- WHAT IS NEEDED:
Lines before the one containing "C10T33 | Standard error (b): 0.72 -> 0.74" are left out; output the rest of the data exactly, through the final line.

- EXERCISE MATERIAL:
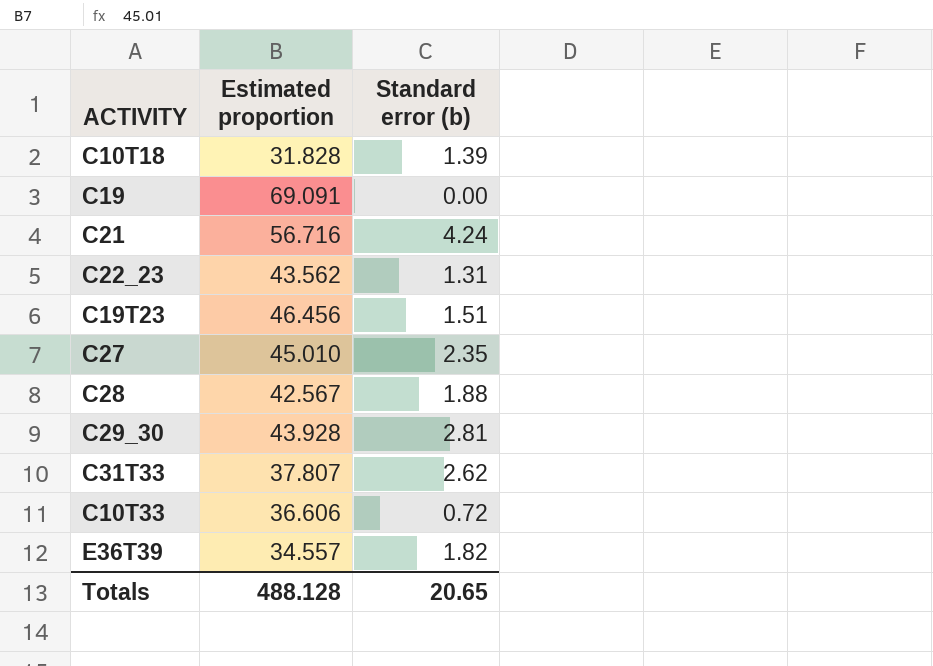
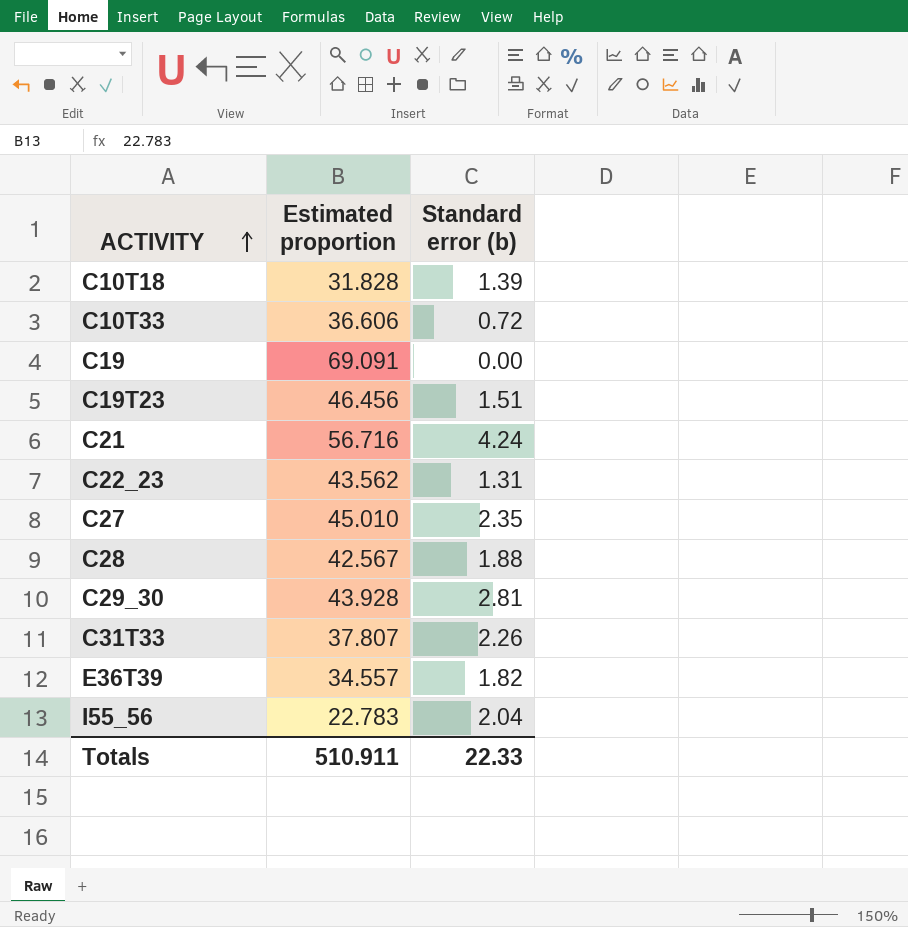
row order: none -> ACTIVITY ascending
C31T33 | Standard error (b): 2.62 -> 2.26
row I55_56: none -> 22.783 | 2.04
Totals | Estimated proportion: 488.128 -> 510.911
Totals | Standard error (b): 20.65 -> 22.33

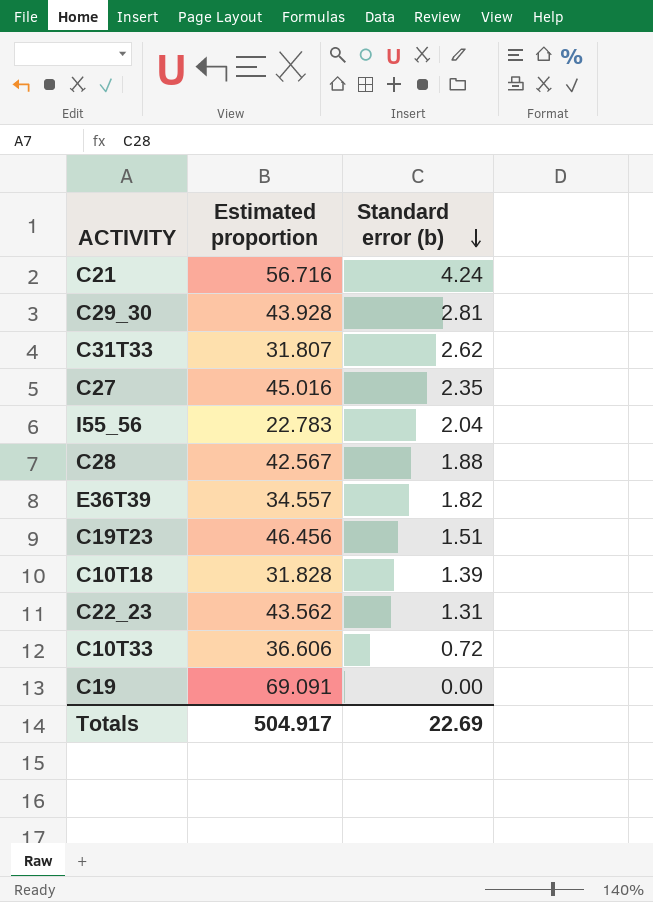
row order: ACTIVITY ascending -> Standard error (b) descending
C31T33 | Estimated proportion: 37.807 -> 31.807
C31T33 | Standard error (b): 2.26 -> 2.62
C27 | Estimated proportion: 45.010 -> 45.016
Totals | Estimated proportion: 510.911 -> 504.917
Totals | Standard error (b): 22.33 -> 22.69

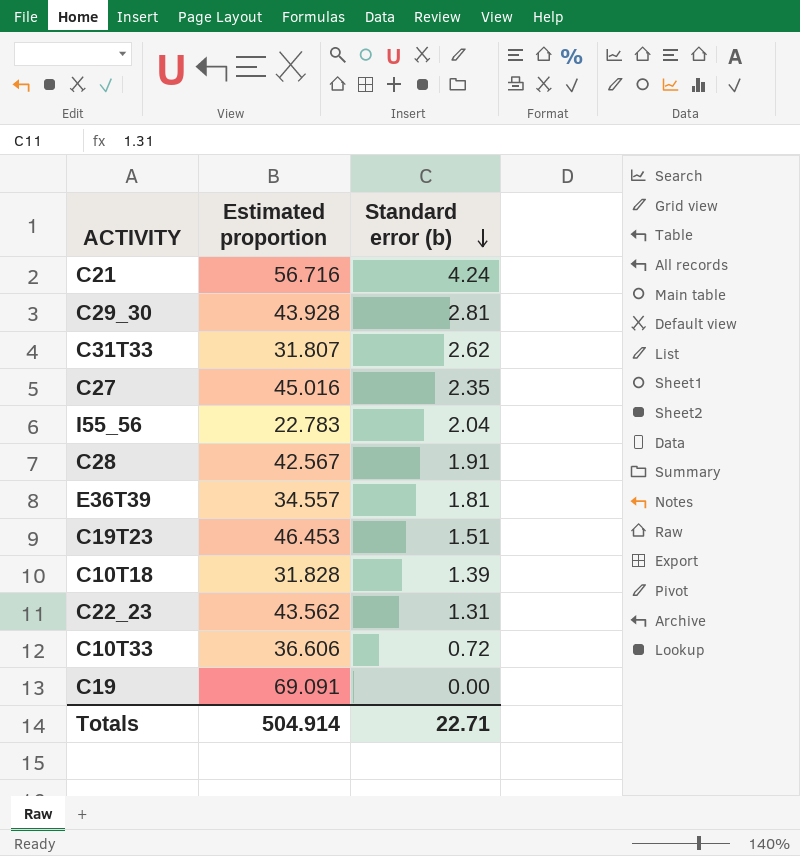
C28 | Standard error (b): 1.88 -> 1.91
E36T39 | Standard error (b): 1.82 -> 1.81
C19T23 | Estimated proportion: 46.456 -> 46.453
Totals | Estimated proportion: 504.917 -> 504.914
Totals | Standard error (b): 22.69 -> 22.71

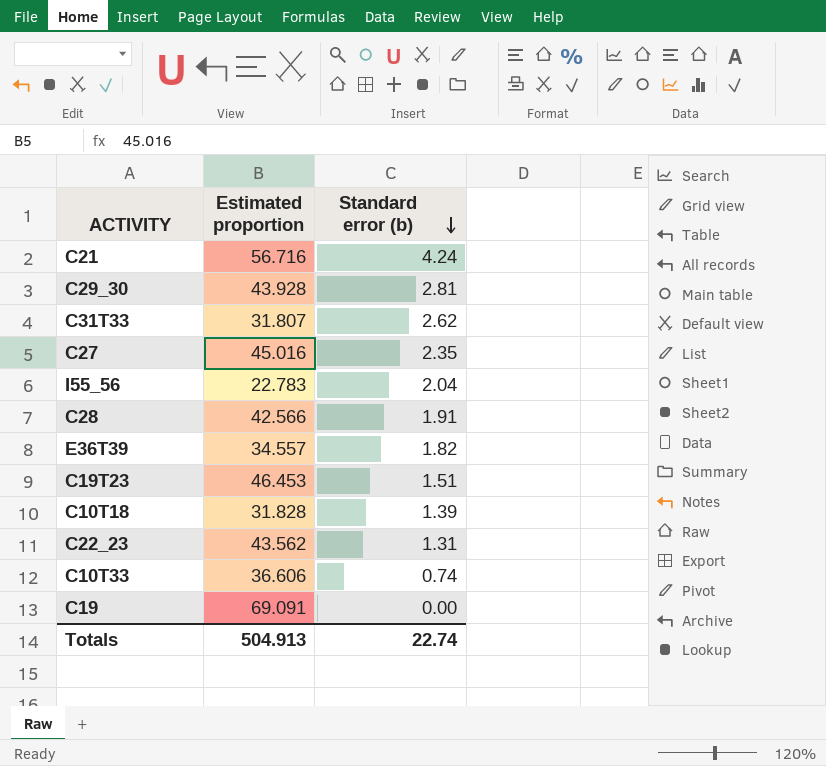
C28 | Estimated proportion: 42.567 -> 42.566
E36T39 | Standard error (b): 1.81 -> 1.82
C10T33 | Standard error (b): 0.72 -> 0.74
Totals | Estimated proportion: 504.914 -> 504.913
Totals | Standard error (b): 22.71 -> 22.74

- RESPONSE TO THIS EXERCISE:
C10T33 | Standard error (b): 0.72 -> 0.74
Totals | Estimated proportion: 504.914 -> 504.913
Totals | Standard error (b): 22.71 -> 22.74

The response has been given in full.